Betrieb und Gewerkschaft

MAN Diesel&Turbo Berlin: Belegschaft mit gestärktem Selbstvertrauen

MAN Diesel&Turbo Berlin: Belegschaft mit gestärktem Selbstvertrauen
Die "Schlosserjungs" beim Fußballspiel des SC Borsigwalde (rf-foto)

Berlin (Korrespondenz), 07.12.16: Gestern war Betriebsversammlung im Berliner Werk von MAN Diesel&Turbo. Sie dauerte über dreieinhalb Stunden - so lange wie noch nie.

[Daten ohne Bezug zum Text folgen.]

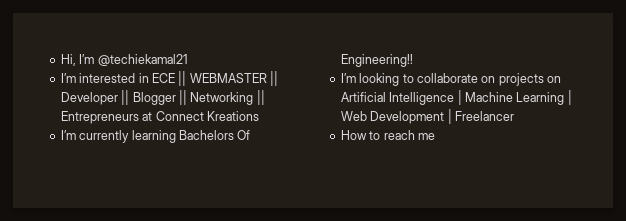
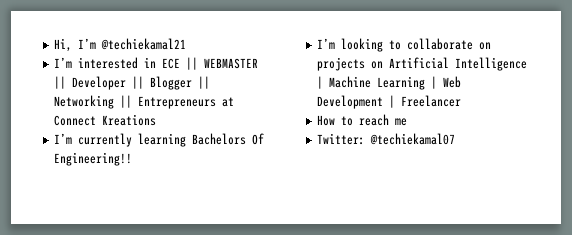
(435, 136) none -> [317,133,456,145] // Twitter: @techiekamal07

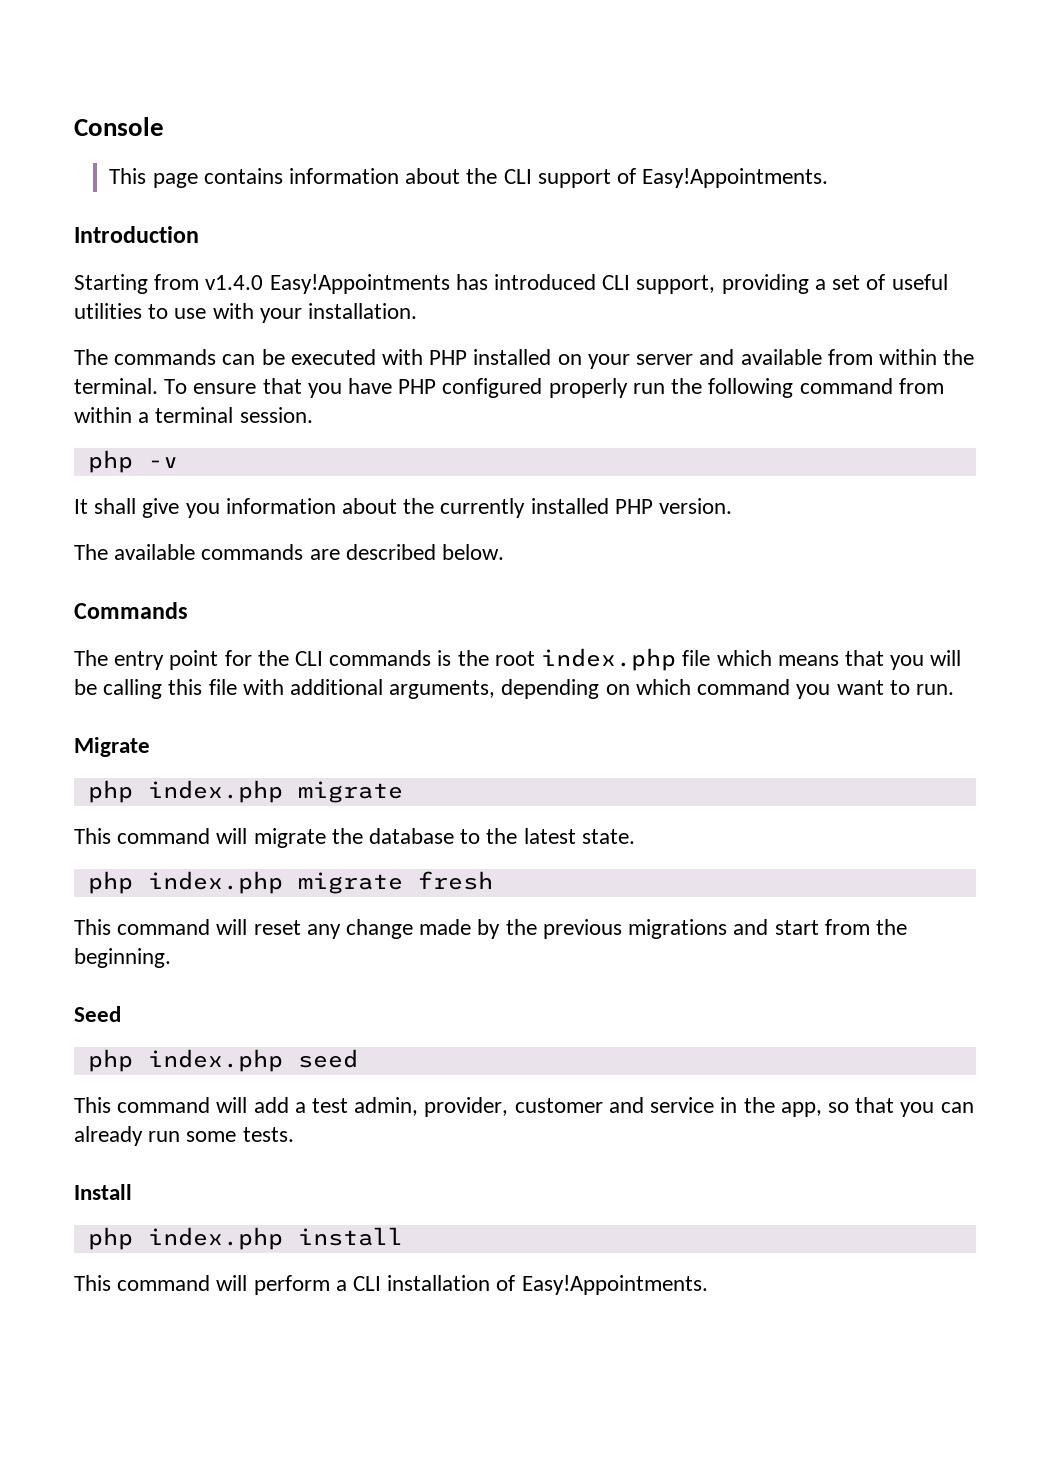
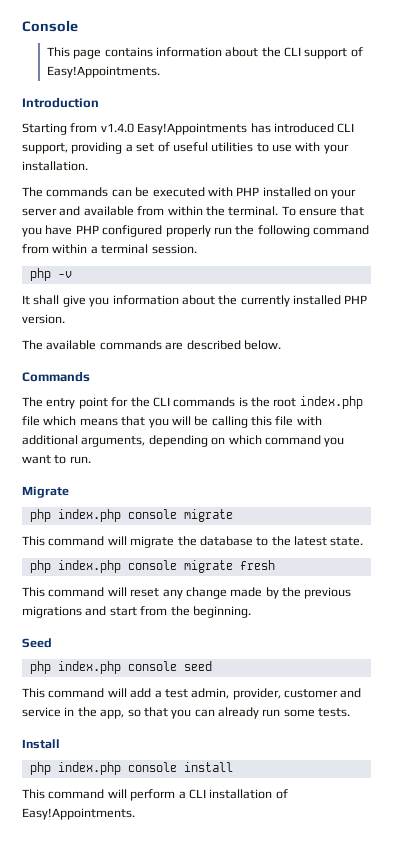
(283, 791) none -> [127,509,177,519] console
(283, 882) none -> [127,560,177,570] console
(283, 1060) none -> [127,661,177,671] console
(283, 1238) none -> [127,762,177,772] console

Die Herren Dr. Christopher Antes und Wilfried von Rath vom Vorstand versuchten vergeblich, ihre Kahlschlagpläne für das Berliner Werk mit Rechenbeispielen zu verkaufen. Von 520 Beschäftigten sollen 200 übrig bleiben, das hochmoderne Werk nur noch einzelne Komponenten fertigen.

Das läuft auf eine Stilllegung in absehbarer Zeit hinaus, so verschiedene Kollegen in den zahlreichen, kritischen und kämpferischen Beiträgen. "Ihr macht nur Zahlendreherei", so die einhellige Meinung der Belegschaft. Der Vorstand erntete Tumult und Zwischenrufe, Antes und von Rath wurden ausgelacht bei ihren Rechtfertigungsversuchen.

Richtig sauer waren die Kollegen, als es um die Azubis ging. Denen hat der Vorstand zugesagt, dass sie "irgendwo bei VW" untergebracht würden, weil MAN ja zu VW gehört. Der Vorstand geriet so in die Defensive, dass er vor versammelter Mannschaft zugestehen musste, dass dies nochmal durchdacht werden würde.

Nach einer anfänglichen Schockstarre, als am 23. September 2016 der Kahlschlag bekannt wurde, wächst die Kampfbereitschaft und das Selbstvertrauen, was die Belegschaft mit einer Reihe von kämpferischen Aktionen und Demonstrationen unter Beweis stellt. Die Solidarität in der Bevölkerung wächst. So hat der Fußballverein SC Borsigwalde ein Solidaritätsspiel gemacht und ein bewegendes Video darüber ins Netz gestellt.